And then on the other hand…well the other hand is just empty. Empty of leadership, of compassion, of truth. The other hand is worthless and useless but thrusts itself loudly into the path of others, insisting on handshakes. It also sprinkles a fair helping of misinformation and blame around. The other hand is a constant source of disappointment and shame.

The bushfires have certainly highlighted the entire spectrum of humanity in Australia from the uplifting, inspirational humans, to the self-serving, fear-mongering trolls. The good news is there’s many, many more of us who care and feel deeply about showing kindness and compassion, and those who don’t seem to be a sad but powerful group of ageing men.

But this post was not meant to be a scathing critique on the woeful leadership this country is currently enduring, though I’m sure you’ll forgive that it cannot be helped when one turns one’s mind to the situation. This post was intended to be a light-hearted look at one of the other ways humankind shows just what a bunch of jerks they can be, and that is through online reviews.

When I started working in retail at the ripe old age of 14 years and 9 months I was told that if a customer is satisfied they’ll tell one person about their experience but if they’re unhappy they’ll tell nine. NINE PEOPLE! Woah. That was a lot! So for the most part I was the cheeriest checkout person at Woolies, before I upgraded to the cheeriest ice-cream scooper at Cone and Cup in Myer Melbourne. (I did have one run in with one customer who was vile and actually said to me ‘Don’t you know the customer is always right?’ to which I replied ‘Well if you’re such a soft-serve expert why don’t you strap on an apron and come do it yourself.’ Unjustly I got in trouble for that).

Nowadays though we have online reviews and your audience is unlimited. My partner and I often find the comments people bother to write incredulous, particularly the one star ratings. Now for me, to leave a one star rating anywhere, I’d have to be verbally abused, or a severed finger turn up on my plate, or some other such horror. But not so for many of the ‘HUGELY DISAPPOINTED’ reviewers out there. I particularly enjoy the reviews that read something like this, ‘everything was amazing, but…’

‘Cafe was cosy, nice ambience, the food was excellent and the staff attentive, but when I asked the waiter to tell a breastfeeding mother to cover up they refused! Can you believe it? I had to eat while someone was flashing their breasts around the cafe like a stripper. It was as though I was being breastfed. One star, less if I could.

I understand that sometimes people have legitimately bad experiences, for instance if the cafe in my fictitious example had’ve asked the breastfeeding mother to cover up then, yeah, one star.

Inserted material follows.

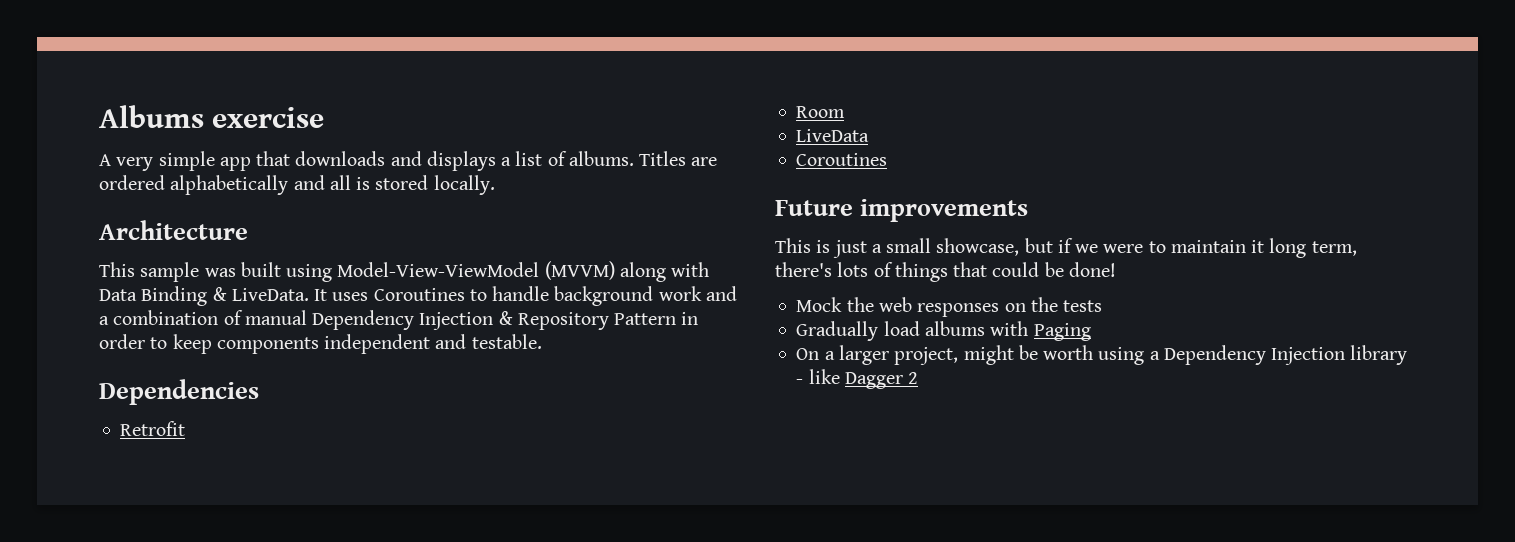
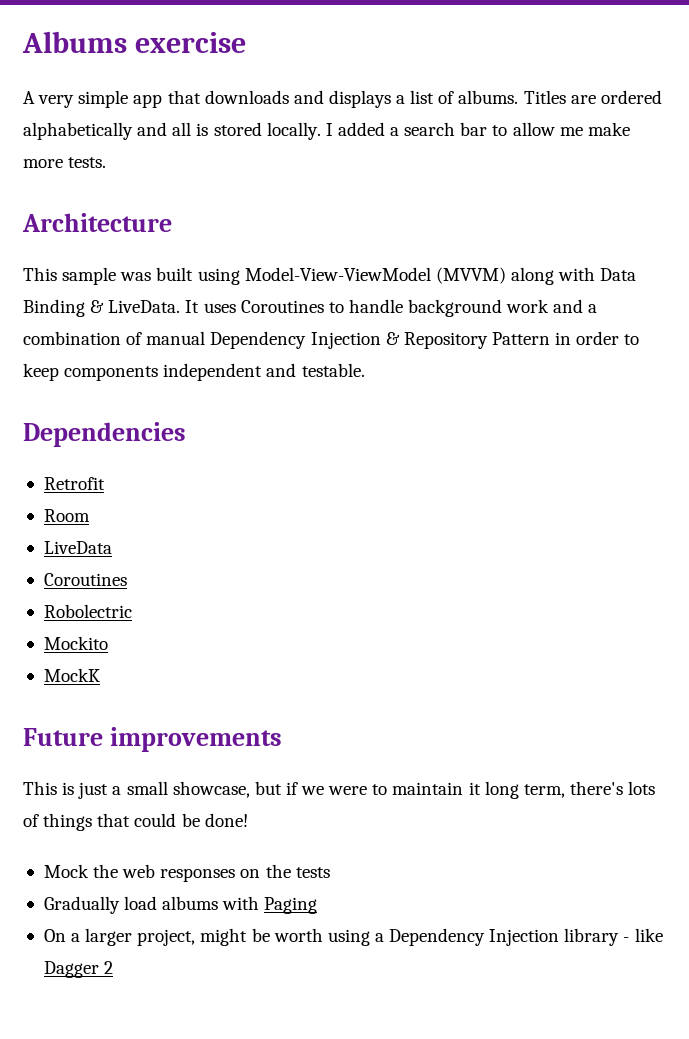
(495, 185) none -> [325,122,630,136] [23,157,107,168] I added a search bar to allow me make more tests.
(888, 159) none -> [43,604,132,618] [43,636,108,650] [43,668,100,682] // Robolectric // Mockito // MockK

But if you read any of the one star ratings they’re generally a great big pile of self-righteous nonsense, often with some racism sprinkled in for good measure.

Recently on a holiday in Malaysia my partner and I decided to create a list of reasons whinging punters might write ‘One star, less if I could’ reviews about the hotel we were staying at. Here we go:

No hot chips available by the adults only pool – one star, less if I could

The water recirculating through the pool pumps was too noisy! Spoiled the ambience – one star, less if I could

Too much lime syrup in the Gin Fizz cocktail. Made my mouth tingle in a bad way – one star, less if I could

The sand on the beach was too course, needed to be much finer – one star, less if I could

The haze was too hazy, couldn’t see the view properly – one star, less if I could

No ambient music by the pool, could hear the children laughing incessantly – one star, less if I could.

I love lists like these. They’re fun and you can add to them at any time. I can absolutely imagine myself creating a character who is perpetually disappointed in experiences and leaves ‘one star, less if I could’ reviews ad nauseam.

Grab your writer’s notebook and have a go yourself if you fancy. Perhaps make a cup of tea and give yourself a ‘one star, less if I could’ review for poor steeping, premature bag removal. Until tomorrow xx

A Barber Cuts My Hair

I had a lot of time to think today. I was bag-holder-in-chief at Luna Park. I’d like to say that I smashed all the rides with the kids but, since riding in the passenger seat of a car now gives me nausea, hurtling myself in every direction in a small, metal bucket may actually be the end of me. So there I was, perched on a seat near the Scenic Railway, or on a seat near the Enterprise, or on a seat near the vomit inducing Power Surge, just thinking all the thoughts one thinks while watching the microcosm of life at Luna Park go by.

And there is quite a lot to see. If you’re anything like me you can happily people-watch for an obscene amount of time, falling ever further down the rabbit hole of ‘what’s their life like?’ and creating infinite backs stories for these strangers.

What caught my attention today though was a young boy, perhaps a teenager, and his hair was remarkably similar to mine. Super curly on top and shorter around the sides. It got me thinking about the journey I’ve been on with my hair and the way hair seems to be so caught up with a woman’s worth.

A few years ago I shaved my head to raise money for the Leukemia Foundation’s Greatest Shave. I’d done it once before but this time was different because I was using my platform at the school I worked at to raise more money. It felt different in another way too. This time it wasn’t just about raising money for cancer research. This time I felt compelled to do it to show people that absolutely nothing important about me is visible from the outside. My hair, face, weight (my teeth!). That is all superficial and inconsequential.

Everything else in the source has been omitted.